[Collected data entries]
- - - - -

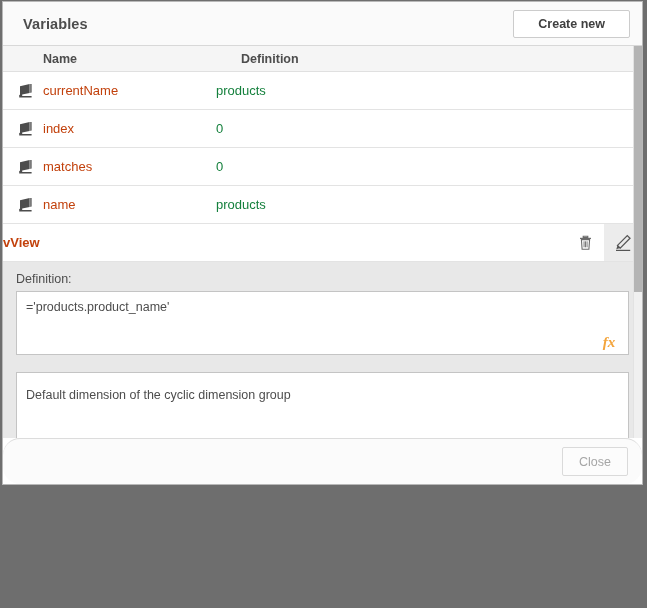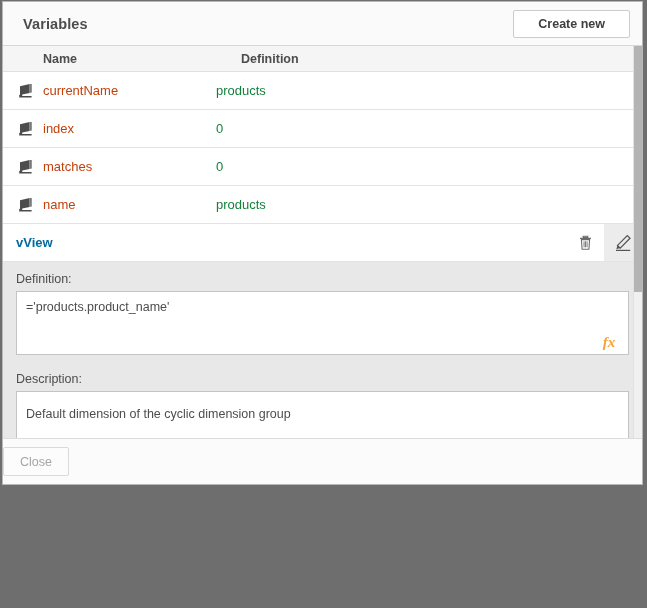--- a/index.html
+++ b/index.html
@@ -134,10 +134,9 @@
   }
   .var-row-selected .sel-name {
     flex: 1;
-    padding-left: 13px;
     font-size: 13px;
     font-weight: bold;
-    color: #0369a1;
+    color: #c2410c;
   }
   .icon-btn {
     width: 38px;

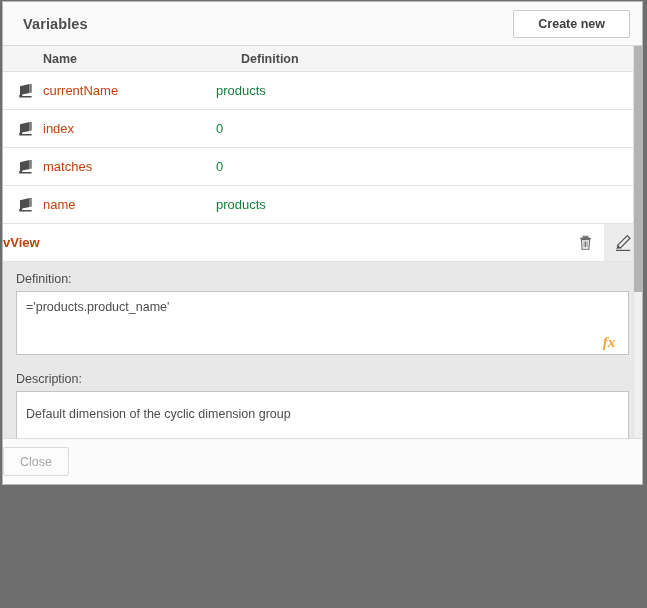--- a/index.html
+++ b/index.html
@@ -385,7 +385,6 @@
         <div class="fx-btn">fx</div>
       </div>
 
-      <div class="field-label">Description:</div>
       <textarea class="desc-box" style="">Default dimension of the cyclic dimension group</textarea>
 
       <div class="field-label">Tags:</div>

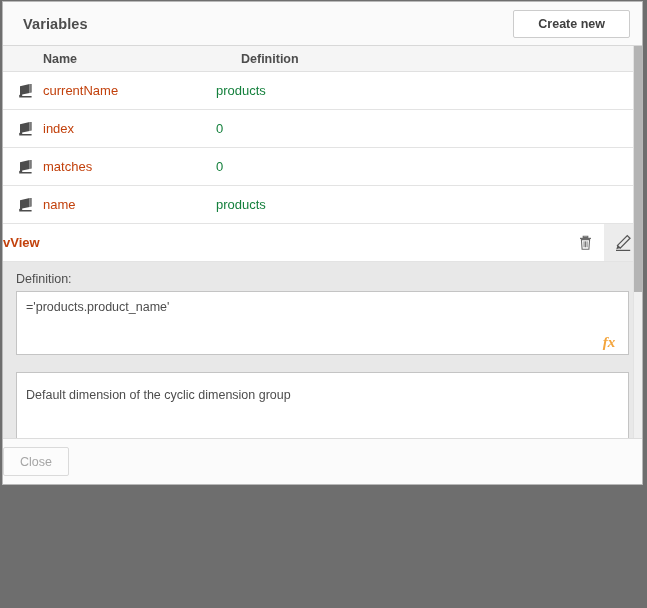--- a/index.html
+++ b/index.html
@@ -272,8 +272,10 @@
     border-top: 1px solid #dcdcdc;
     display: flex;
     align-items: center;
-    padding-right: 6px;
-    box-sizing: border-box;
+    justify-content: flex-end;
+    padding-right: 14px;
+    box-sizing: border-box;
+    border-radius: 17px;
   }
   .btn-close {
     font-family: "Liberation Sans", sans-serif;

- - - - -

* _Action item_
With the pictures excluded, retype the records above verbatim.

* _Solution for this exercise_
--- a/index.html
+++ b/index.html
@@ -134,10 +134,9 @@
   }
   .var-row-selected .sel-name {
     flex: 1;
-    padding-left: 13px;
     font-size: 13px;
     font-weight: bold;
-    color: #0369a1;
+    color: #c2410c;
   }
   .icon-btn {
     width: 38px;

--- a/index.html
+++ b/index.html
@@ -385,7 +385,6 @@
         <div class="fx-btn">fx</div>
       </div>
 
-      <div class="field-label">Description:</div>
       <textarea class="desc-box" style="">Default dimension of the cyclic dimension group</textarea>
 
       <div class="field-label">Tags:</div>

--- a/index.html
+++ b/index.html
@@ -272,8 +272,10 @@
     border-top: 1px solid #dcdcdc;
     display: flex;
     align-items: center;
-    padding-right: 6px;
-    box-sizing: border-box;
+    justify-content: flex-end;
+    padding-right: 14px;
+    box-sizing: border-box;
+    border-radius: 17px;
   }
   .btn-close {
     font-family: "Liberation Sans", sans-serif;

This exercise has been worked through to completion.